Everyone lined the street to wish us well, the young and the old, and my Mary, dear sweet Mary. She smiled at me from that upstairs window. I smiled and waved and promised I’d be home soon.

I have never been so wrong.

I looked back one last time at the town I loved so dearly. It held so many memories, I had grown up in this town, gone to school in this town, met my dear Mary in this town. I couldn’t wait for the day I would return and ask for my Mary’s hand in marriage. It had been all set, I had asked her father, and I had the ring, the day I returned would be the beginning of the rest of our lives.
We all marched off, proud to be fighting for our country. It was a celebration.
However, that excitement soon turned sour. What had begun as adventure, a chance to travel had soon turned to a fight for our lives. We no longer were fighting for our country, we were struggling for survival.
The battle was tough and the days were long, but you learn to push through, to stand tall despite the circumstance. You learn that if you don’t you will fall. You have to hold onto something, the memory of home and my Mary kept me strong, through those long months.

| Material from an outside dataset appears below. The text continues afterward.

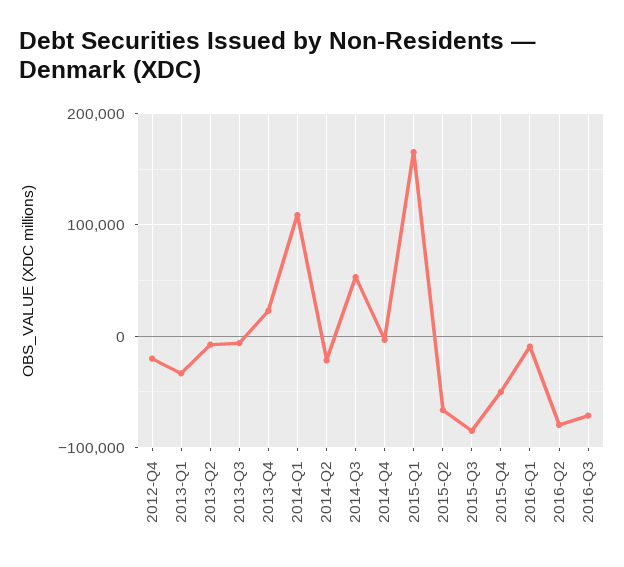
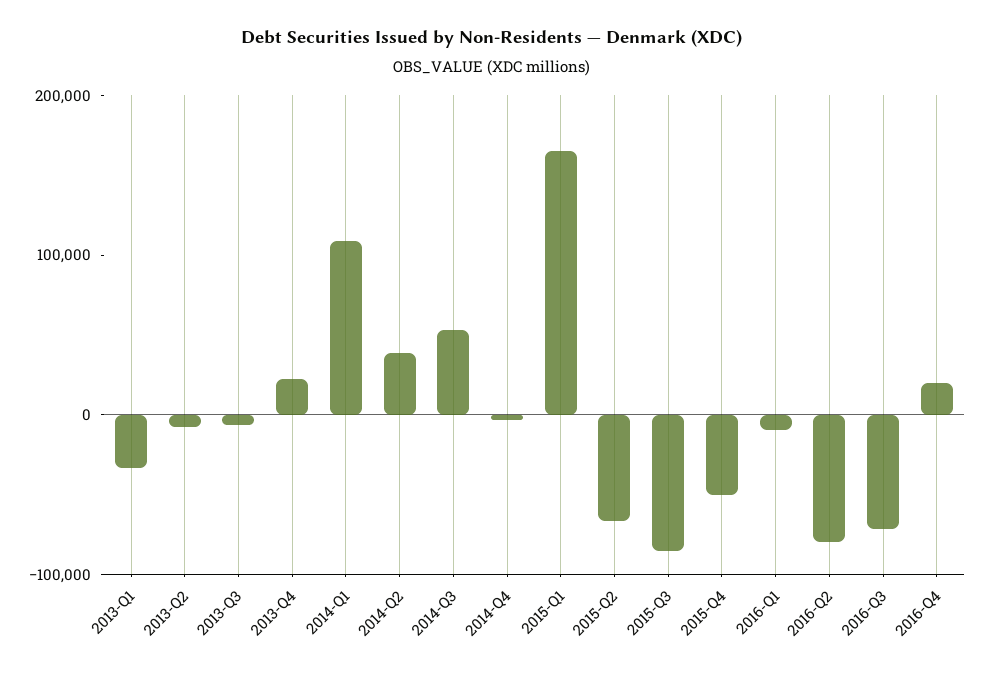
2012-Q4: -20000 -> none
2014-Q2: -20000 -> 40000
2016-Q4: none -> 20000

We fought hard, although plagued with disease, we fought. We fought through the boiling heat of the day and the ice cold, sub zero temperatures of the night.
I lost many things that year, my friends and comrades, many of my possessions, most of my sanity and my right leg. I saw so many people suffer, so many people die. The war cost too many people their lives and the lives of their fathers, husbands, brothers and sons.
When the war was finally over, after what seemed like an eternity, I was allowed to go home. I couldn’t contain my excitement. After a year I was finally coming home, my life was about to begin.

It was a long, hard trek to get home, with only the use of one leg, and barely a cent left to my name, but the thought of holding my Mary again kept me pushing through. I finally reached the station that would lead me home. That feeling is a feeling that I have never felt before; complete and utter relief. The knowledge that that terrible war was behind me had me jumping for joy.
But as I stepped off that train and looked out at what remained of my home, I felt anything but excitement.

My town was completely destroyed, not a soul remained. Dead or gone I would never know. I would never see my Mary again, and as this reality finally hit me I fell to the ground in despair. This had been my strength, my hope for all those years, now I had nothing.
However, life goes on, and the world keeps turning. Now don’t think I didn’t mourn, oh I mourned and cried and tried to pretend it wasn’t true, it couldn’t be. But there comes a time when you realise that no matter how much you try to deny it, life is the way it is. There is nothing you can do to change it. So, you pick yourself up and dust yourself off and slowly but surely turn around and face the future.